- TASK DIRECTIONS: Extract verbatim every line from the one containing "[492,754,513,762] 。 -> (425, 800) none" to the final line of the records below, inclusive, and exclude all pictures.

Extracted data entries:

▼▼▼

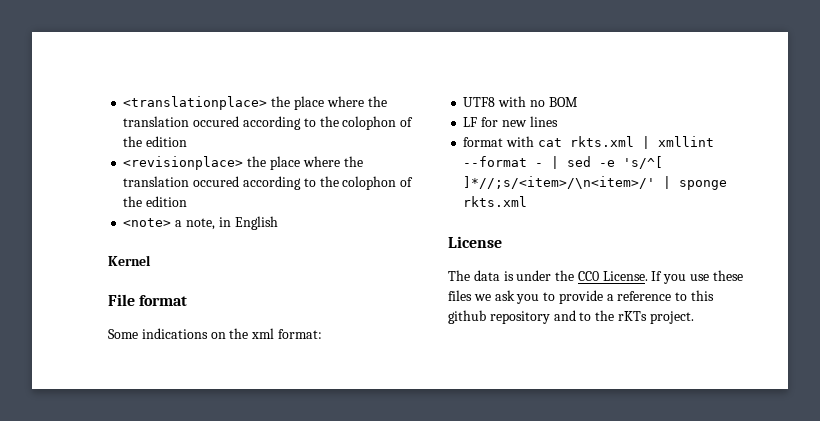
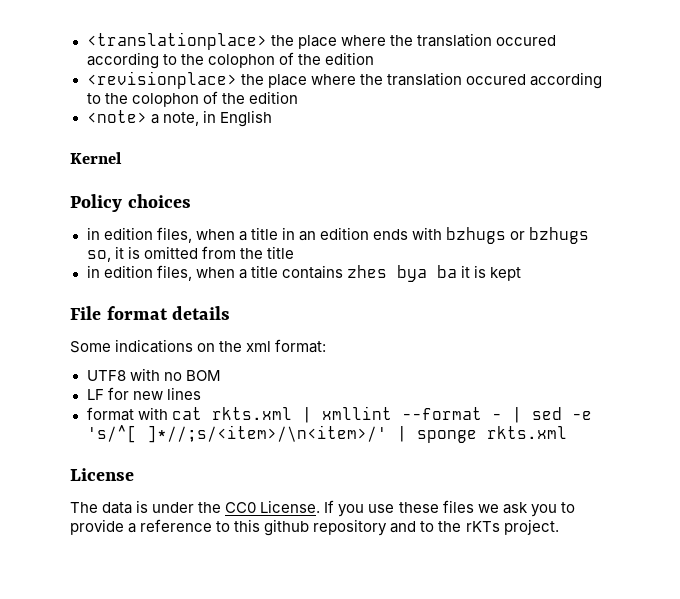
(151, 260) none -> [70,194,191,212] [86,227,590,244] [86,246,294,262] [86,265,521,282] // Policy choices // in edition files, when a title in an edition ends with bzhugs or bzhugs so, it is omitted from the title // in edition files, when a title contains zhes bya ba it is kept
(188, 300) none -> [172,306,231,320] details

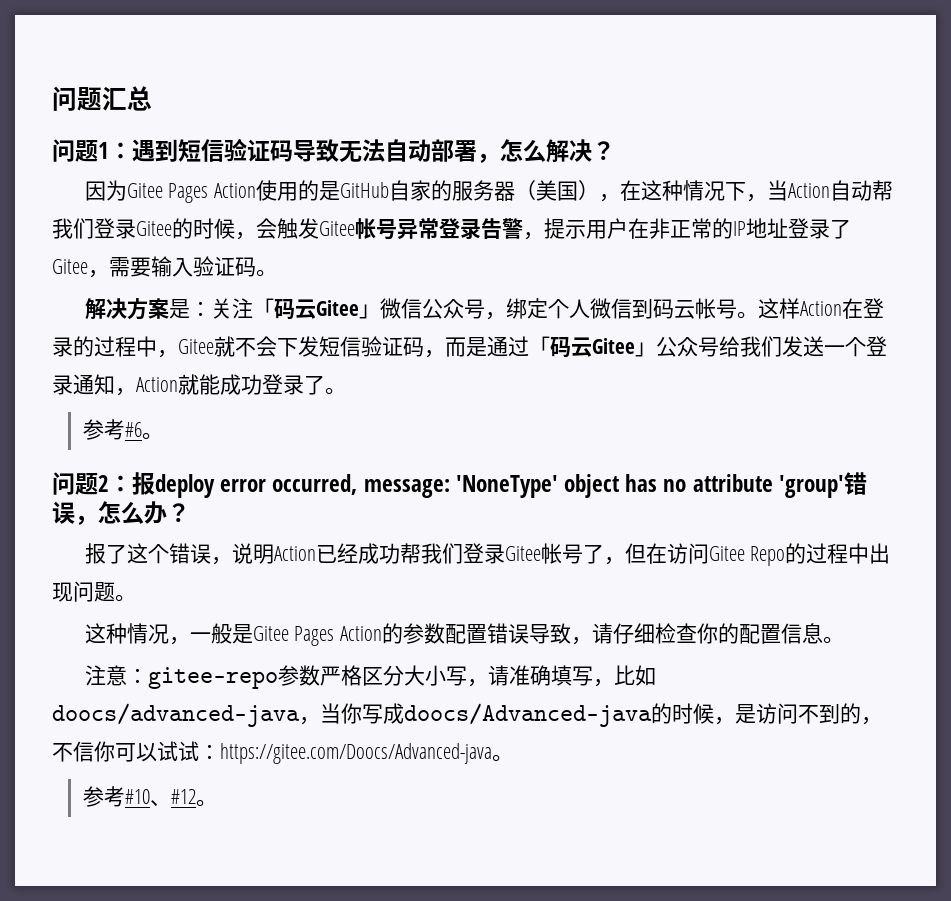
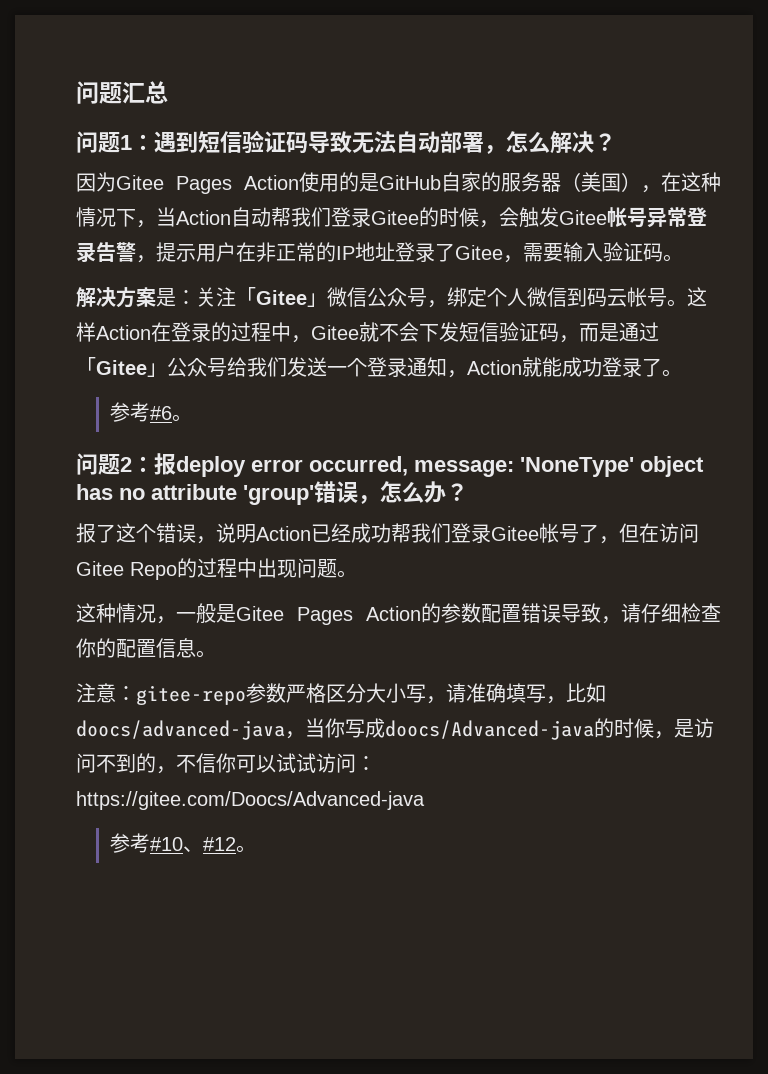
[273,298,316,320] 码云 -> (256, 296) none
[550,336,592,358] 码云 -> (96, 366) none
(199, 751) none -> [316,753,356,773] 访问
[492,754,513,762] 。 -> (425, 800) none

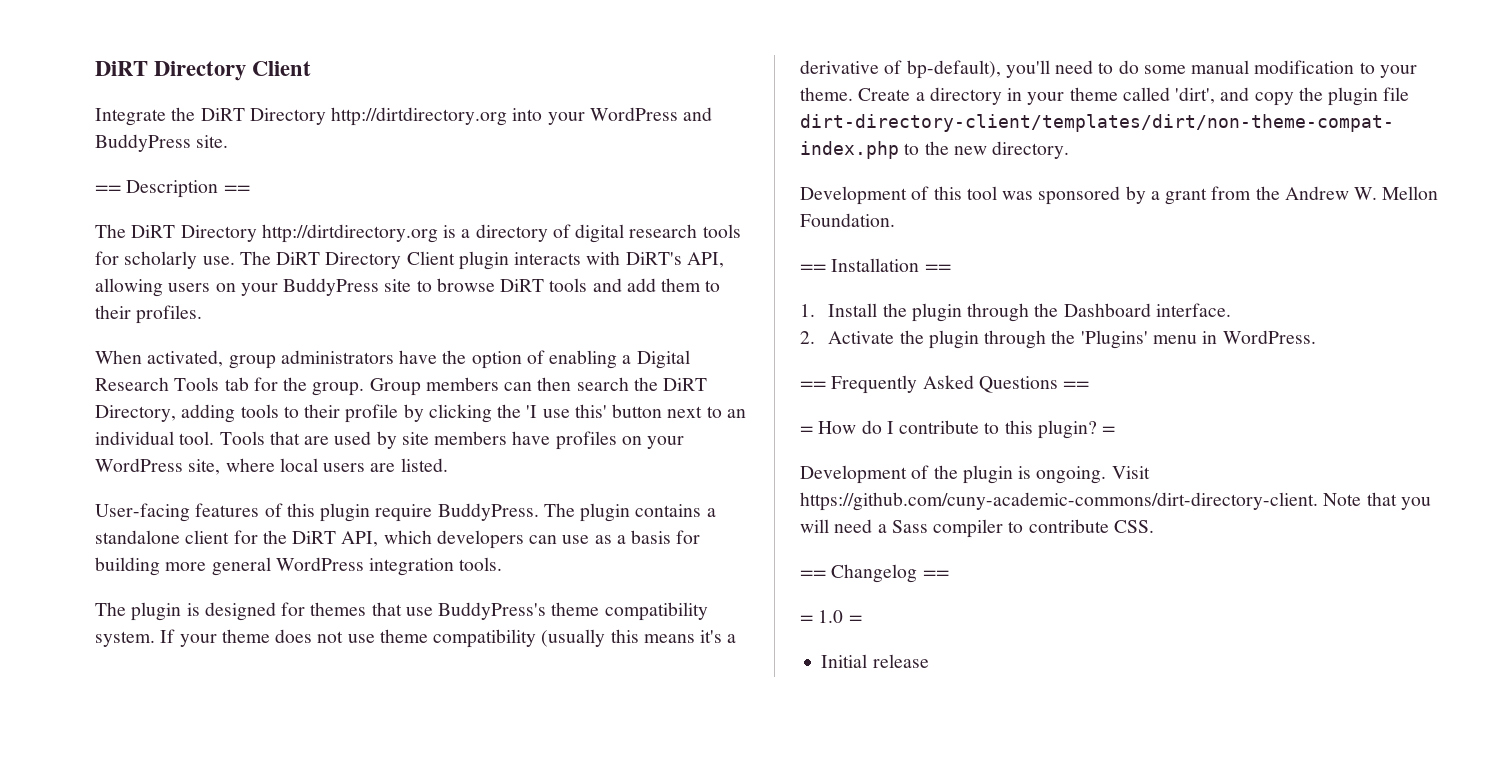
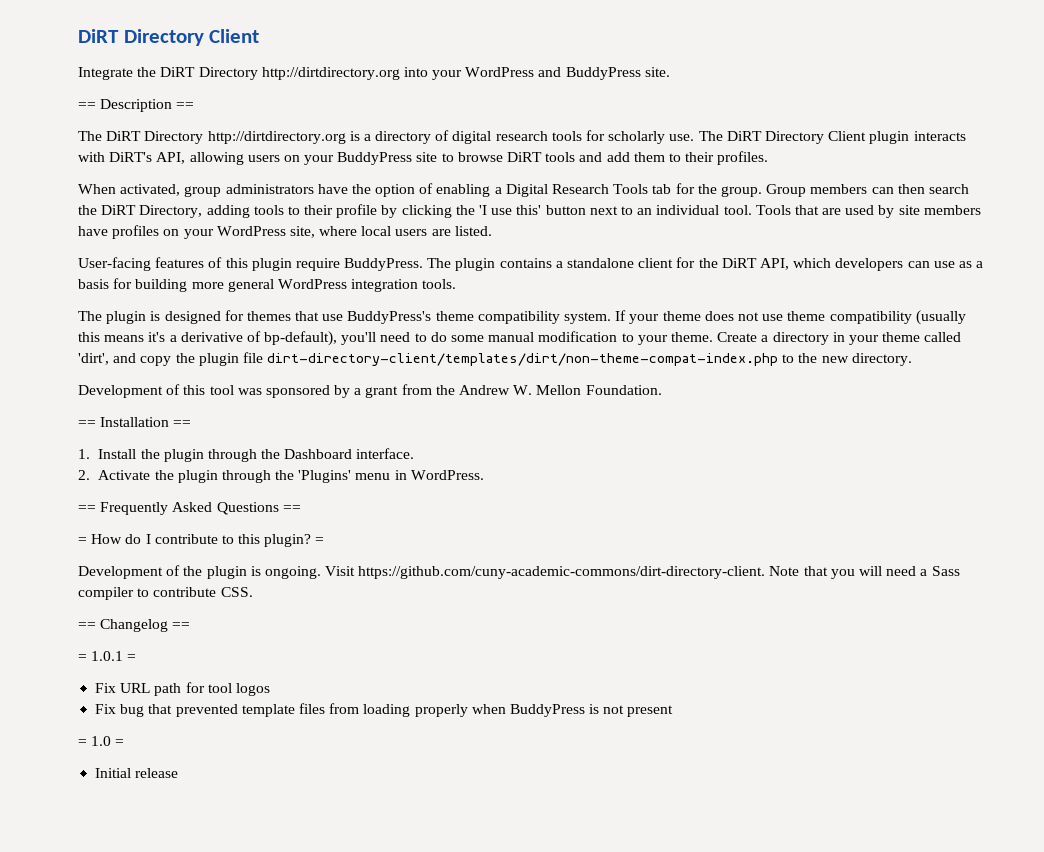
(949, 574) none -> [78,651,137,661] [95,682,270,696] [95,703,674,717] // = 1.0.1 = // Fix URL path for tool logos // Fix bug that prevented template files from loading properly when BuddyPress is not present

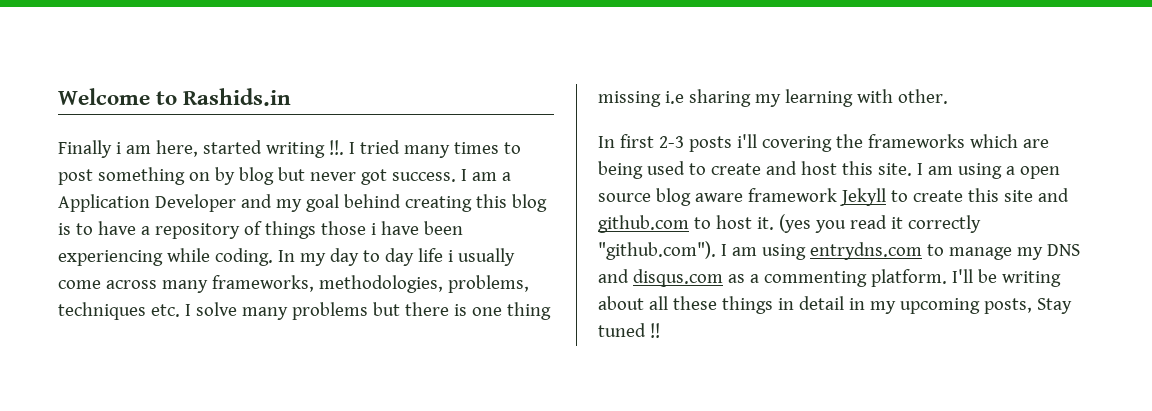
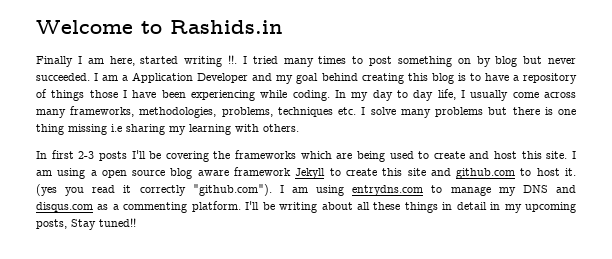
[115,142,121,154] i -> [77,56,82,64] I
[360,169,456,185] got success. -> [36,73,90,81] succeeded.
[370,223,376,235] i -> [122,90,127,98] I
[417,248,453,262] life i -> [437,89,465,100] life, I
[897,89,948,104] other. -> [263,124,299,132] others.
[736,134,757,148] i'll -> [131,150,162,159] I'll be
[598,323,660,338] tuned !! -> [99,218,136,227] tuned!!

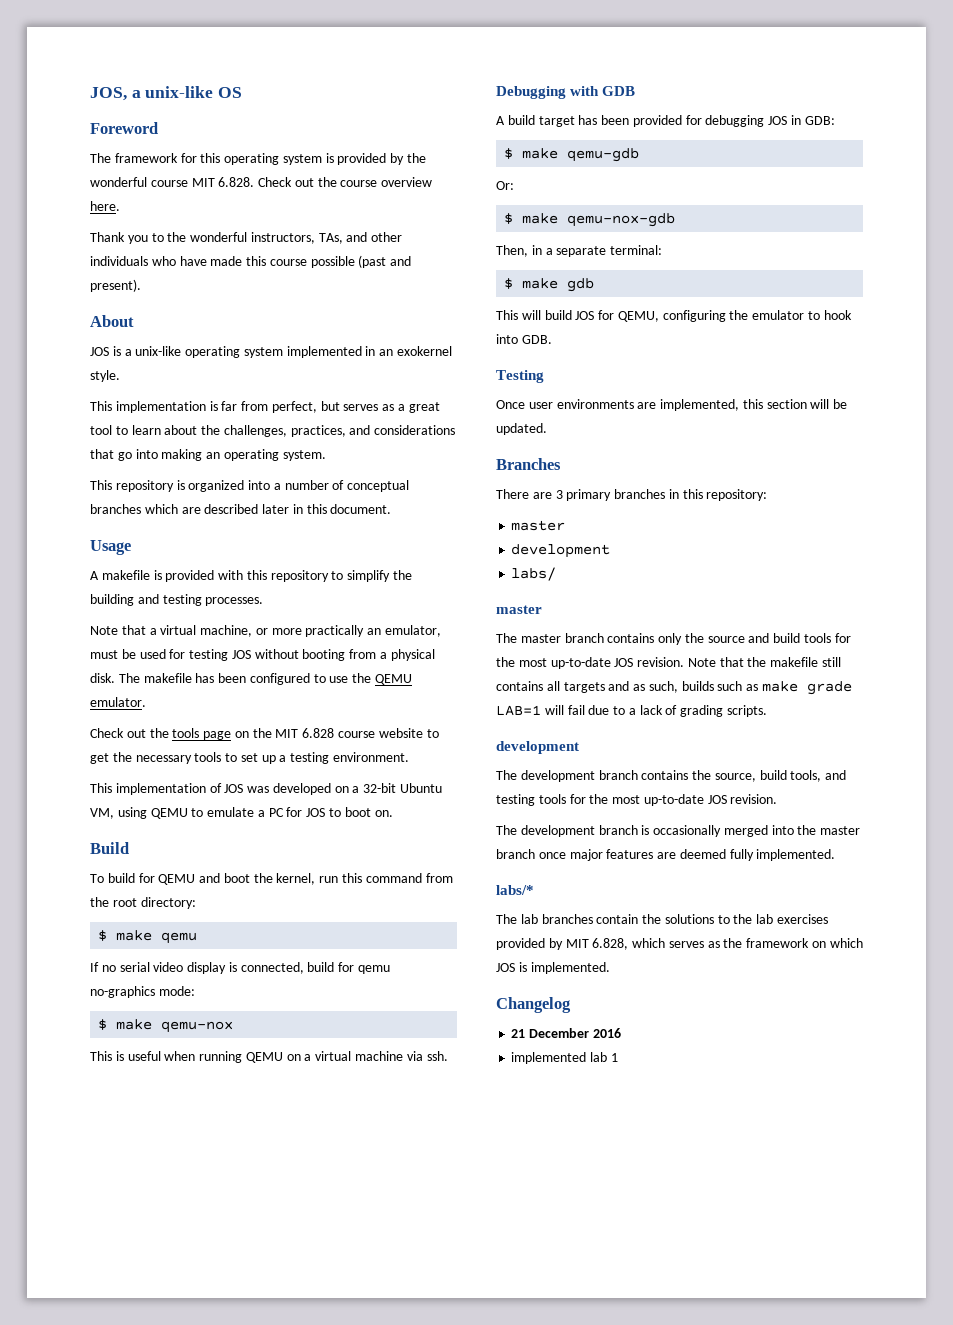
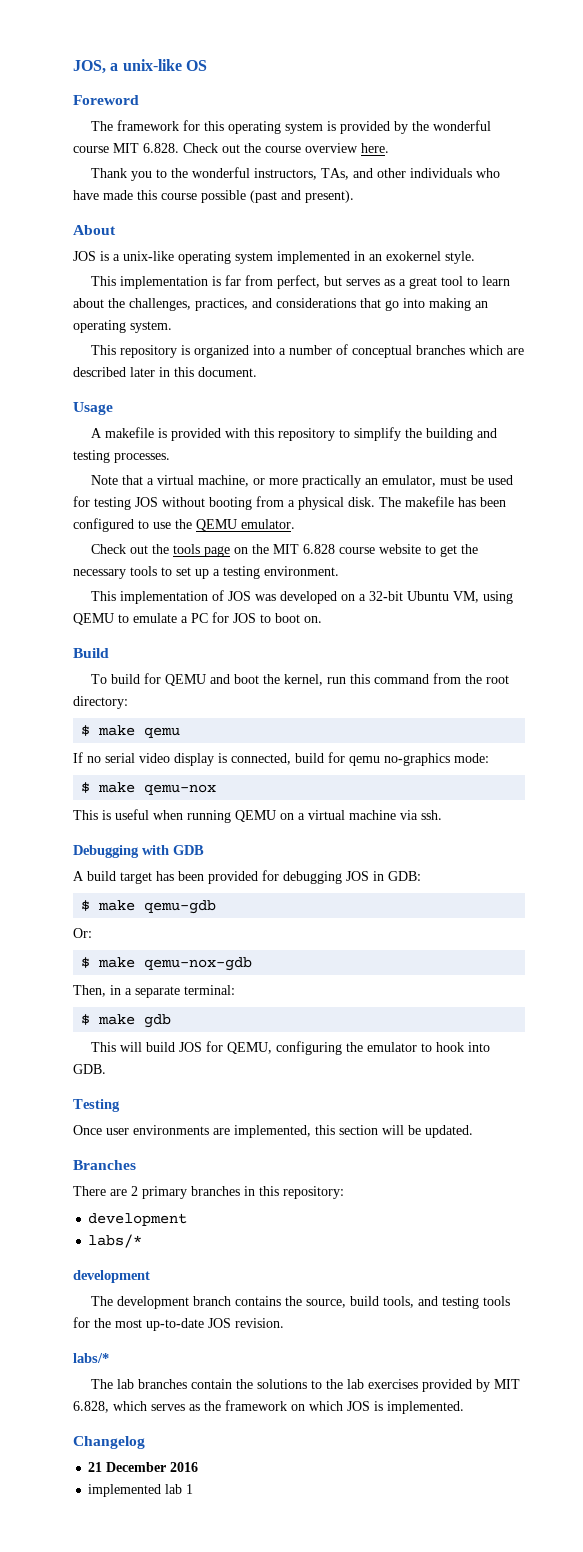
[555,490,563,499] 3 -> [131,1186,138,1196] 2
[511,520,566,531] [511,544,611,558] [511,567,557,581] [496,605,542,614] [496,633,851,645] [496,657,842,669] [496,681,853,695] [496,705,768,717] // master // development // labs/ // master // The master branch contains only the source and build tools for the most up-to-date JOS revision. Note that the makefile still contains all targets and as such, builds such as make grade LAB=1 will fail due to a lack of grading scripts. -> [88,1213,188,1226] [88,1234,143,1248] // development // labs/*
[496,825,861,837] [496,849,836,861] // The development branch is occasionally merged into the master branch once major features are deemed fully implemented. -> (284, 1323) none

▲▲▲

- REPLY:
[492,754,513,762] 。 -> (425, 800) none

(949, 574) none -> [78,651,137,661] [95,682,270,696] [95,703,674,717] // = 1.0.1 = // Fix URL path for tool logos // Fix bug that prevented template files from loading properly when BuddyPress is not present

[115,142,121,154] i -> [77,56,82,64] I
[360,169,456,185] got success. -> [36,73,90,81] succeeded.
[370,223,376,235] i -> [122,90,127,98] I
[417,248,453,262] life i -> [437,89,465,100] life, I
[897,89,948,104] other. -> [263,124,299,132] others.
[736,134,757,148] i'll -> [131,150,162,159] I'll be
[598,323,660,338] tuned !! -> [99,218,136,227] tuned!!

[555,490,563,499] 3 -> [131,1186,138,1196] 2
[511,520,566,531] [511,544,611,558] [511,567,557,581] [496,605,542,614] [496,633,851,645] [496,657,842,669] [496,681,853,695] [496,705,768,717] // master // development // labs/ // master // The master branch contains only the source and build tools for the most up-to-date JOS revision. Note that the makefile still contains all targets and as such, builds such as make grade LAB=1 will fail due to a lack of grading scripts. -> [88,1213,188,1226] [88,1234,143,1248] // development // labs/*
[496,825,861,837] [496,849,836,861] // The development branch is occasionally merged into the master branch once major features are deemed fully implemented. -> (284, 1323) none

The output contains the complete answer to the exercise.